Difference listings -
____
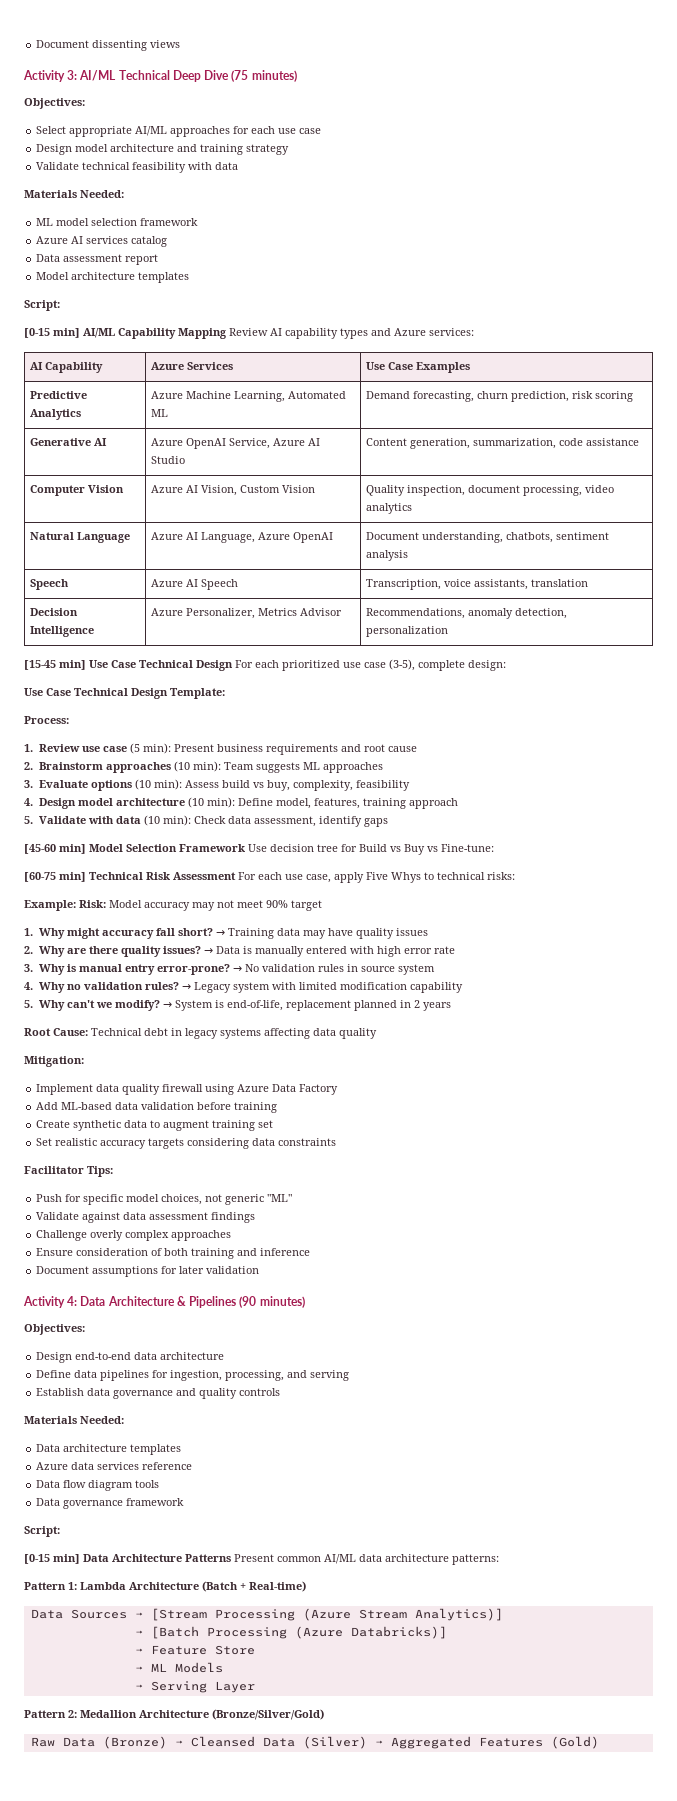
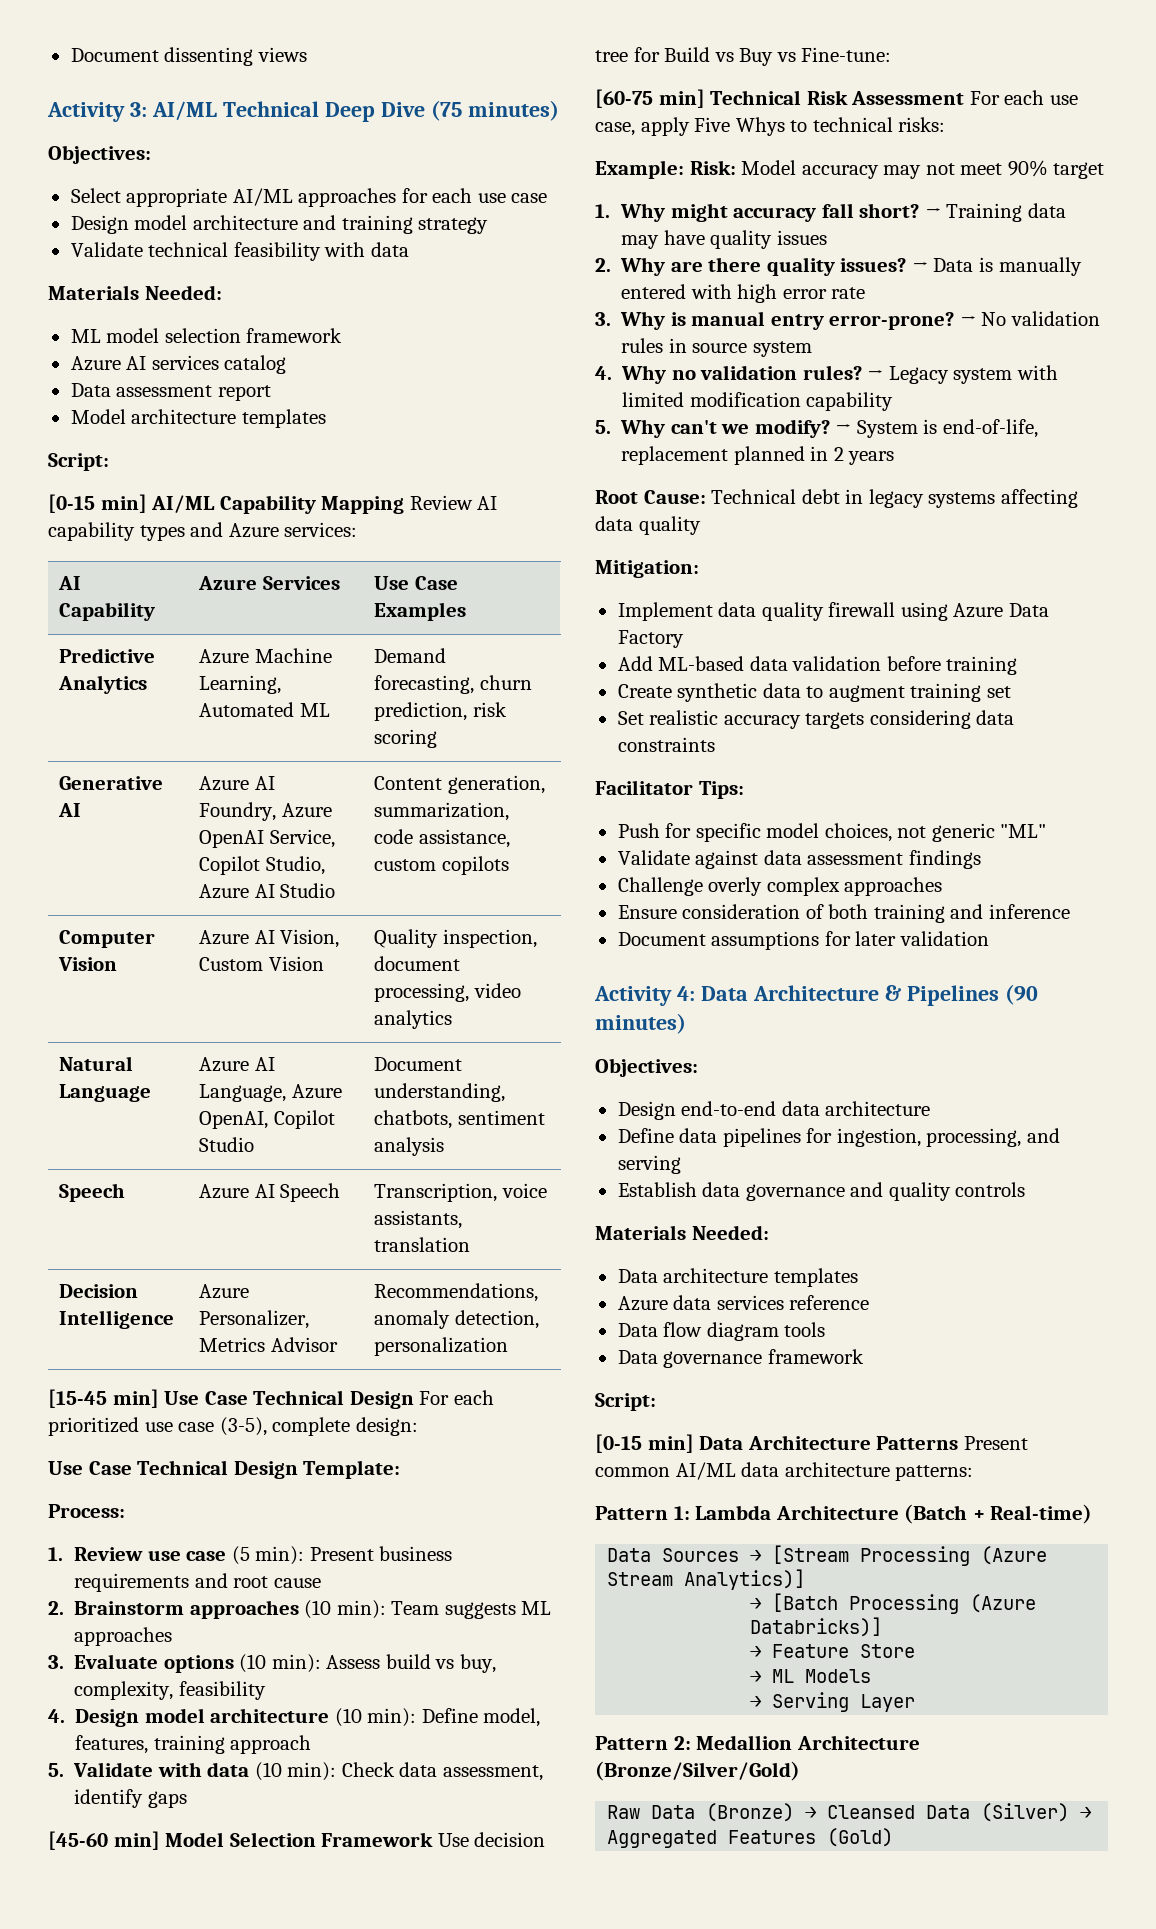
- Generative AI | Azure OpenAI Service, Azure AI Studio | Content generation, summarization, code assistance
+ Generative AI | Azure AI Foundry, Azure OpenAI Service, Copilot Studio, Azure AI Studio | Content generation, summarization, code assistance, custom copilots
- Natural Language | Azure AI Language, Azure OpenAI | Document understanding, chatbots, sentiment analysis
+ Natural Language | Azure AI Language, Azure OpenAI, Copilot Studio | Document understanding, chatbots, sentiment analysis

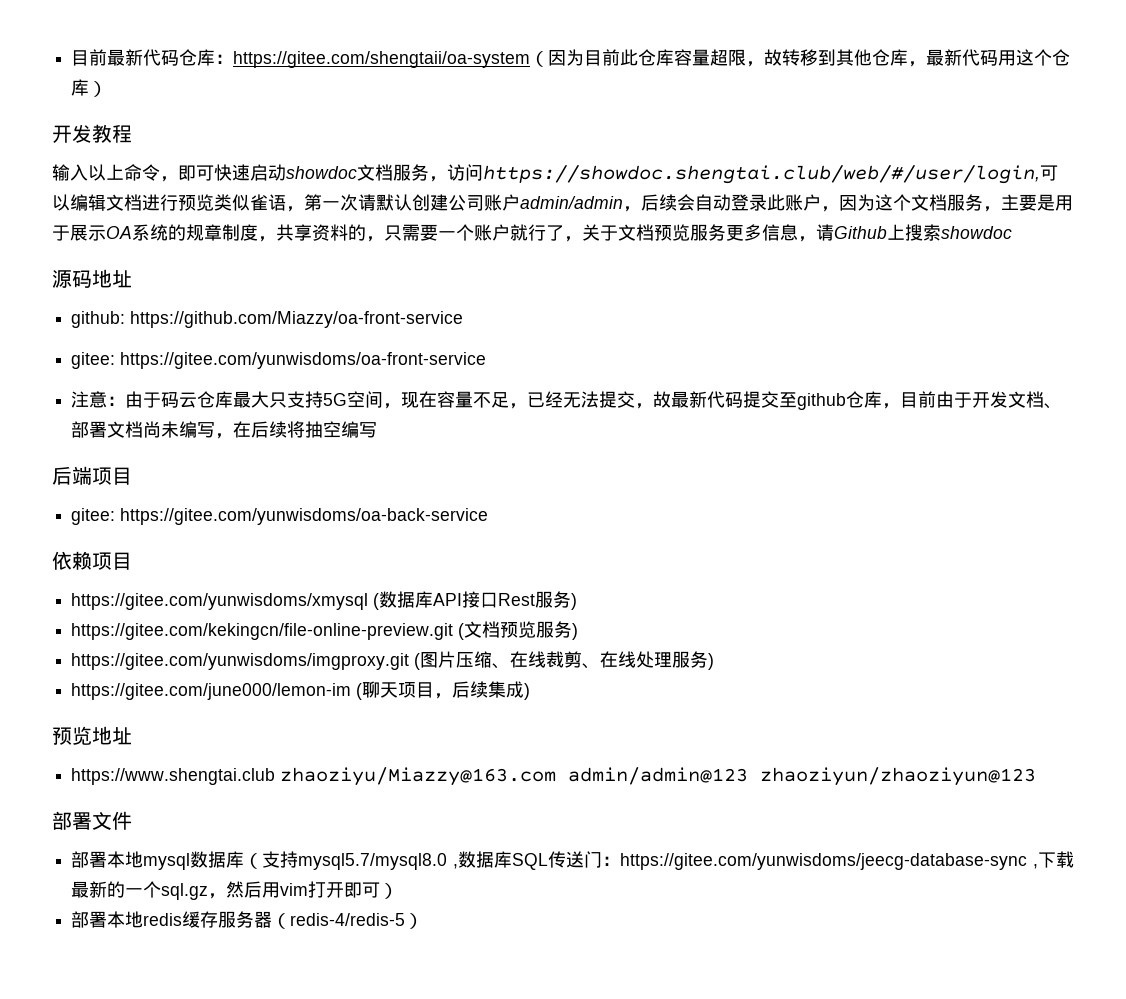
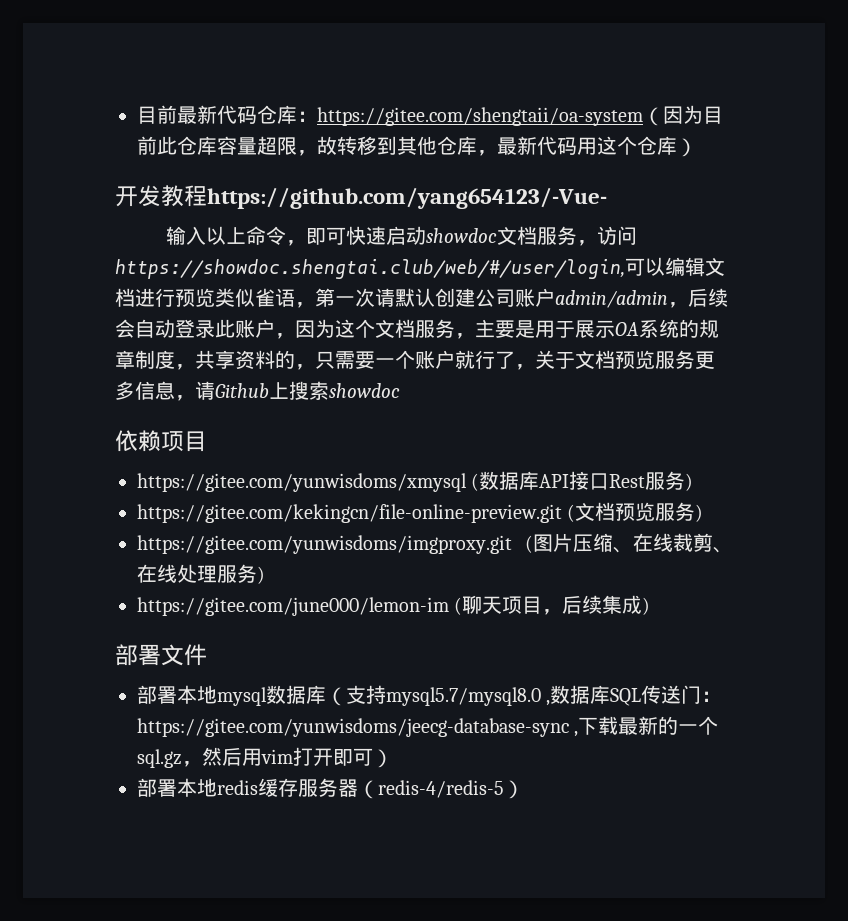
- 开发教程
+ 开发教程https://github.com/yang654123/-Vue-
- 源码地址
- github: https://github.com/Miazzy/oa-front-service
- gitee: https://gitee.com/yunwisdoms/oa-front-service
- 注意：由于码云仓库最大只支持5G空间，现在容量不足，已经无法提交，故最新代码提交至github仓库，目前由于开发文档、部署文档尚未编写，在后续将抽空编写
- 后端项目
- gitee: https://gitee.com/yunwisdoms/oa-back-service
- 预览地址
- https://www.shengtai.club zhaoziyu/Miazzy@163.com admin/admin@123 zhaoziyun/zhaoziyun@123

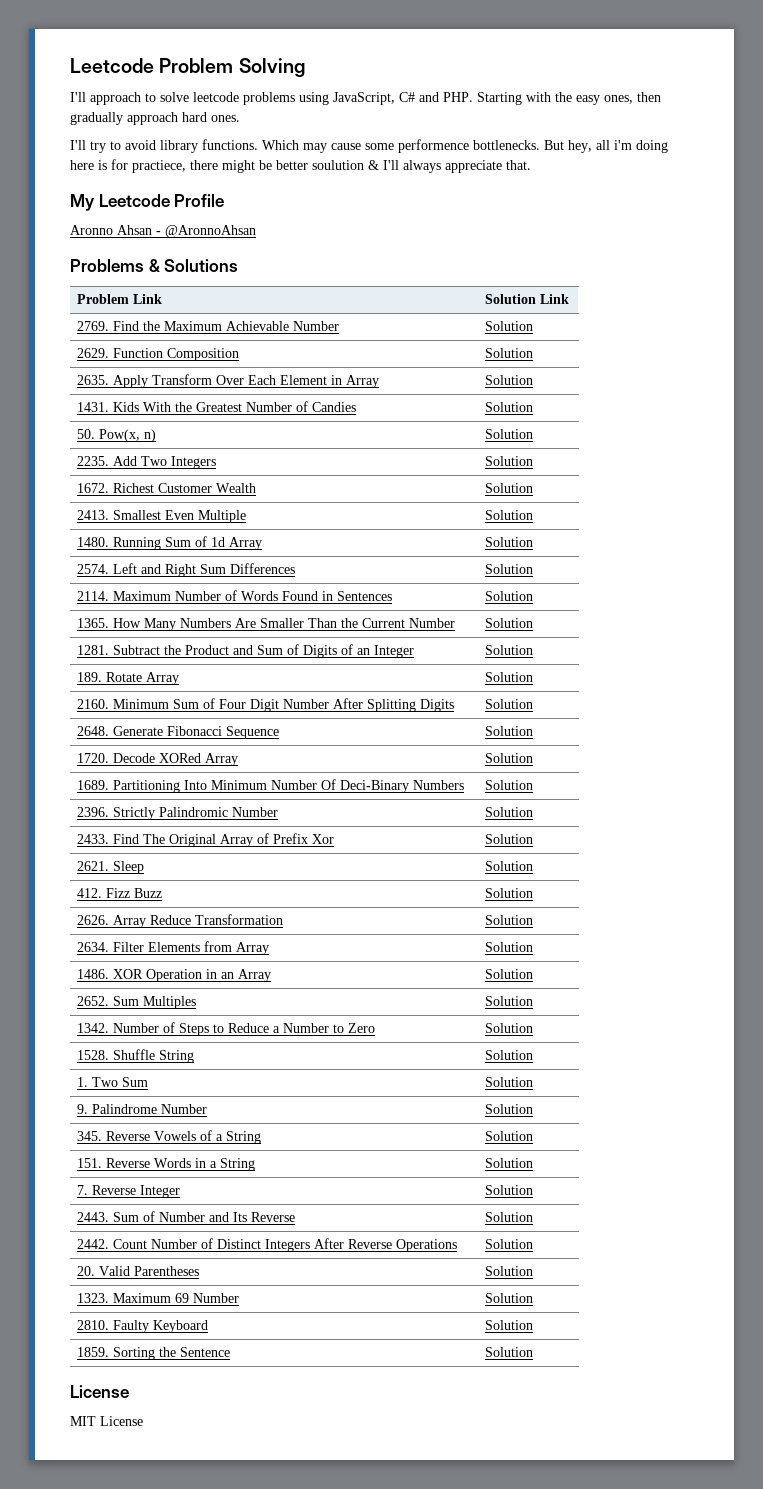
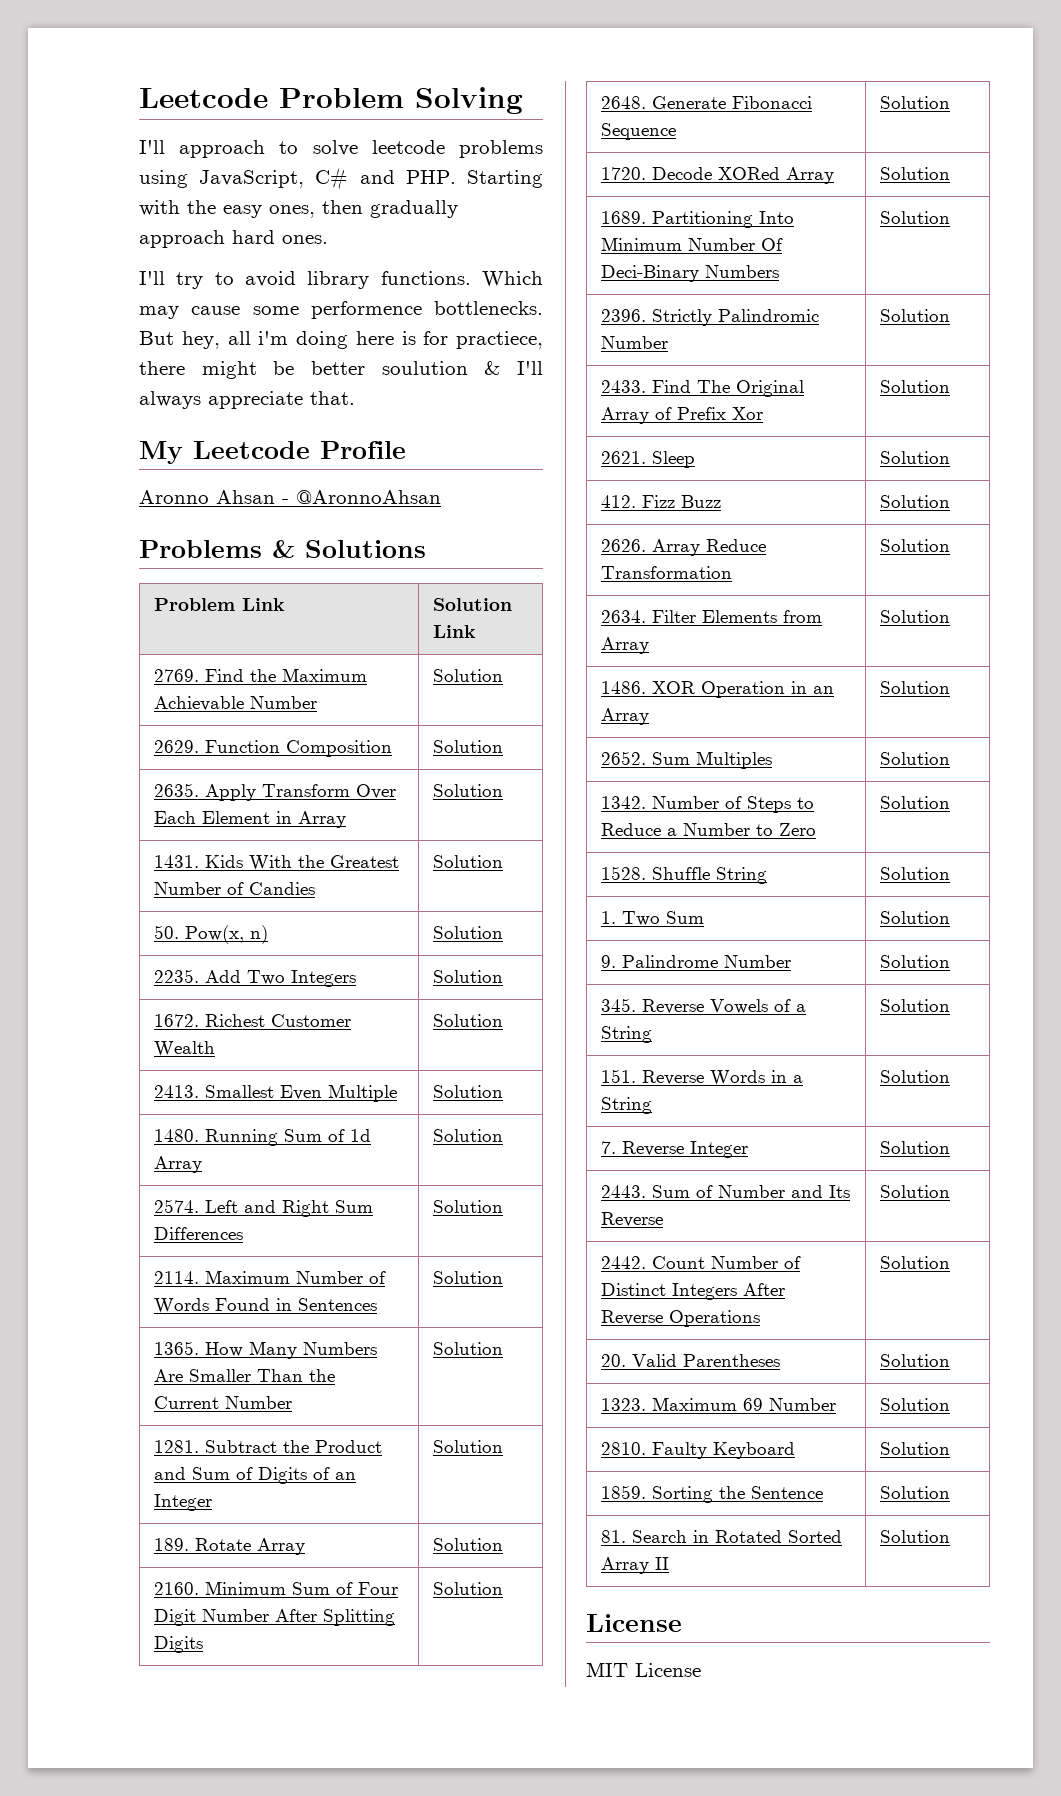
+ 81. Search in Rotated Sorted Array II | Solution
____
WORK INSTRUCTION -
Filter the entries above down to the lines containing the word "front".

YOUR SOLUTION -
- github: https://github.com/Miazzy/oa-front-service
- gitee: https://gitee.com/yunwisdoms/oa-front-service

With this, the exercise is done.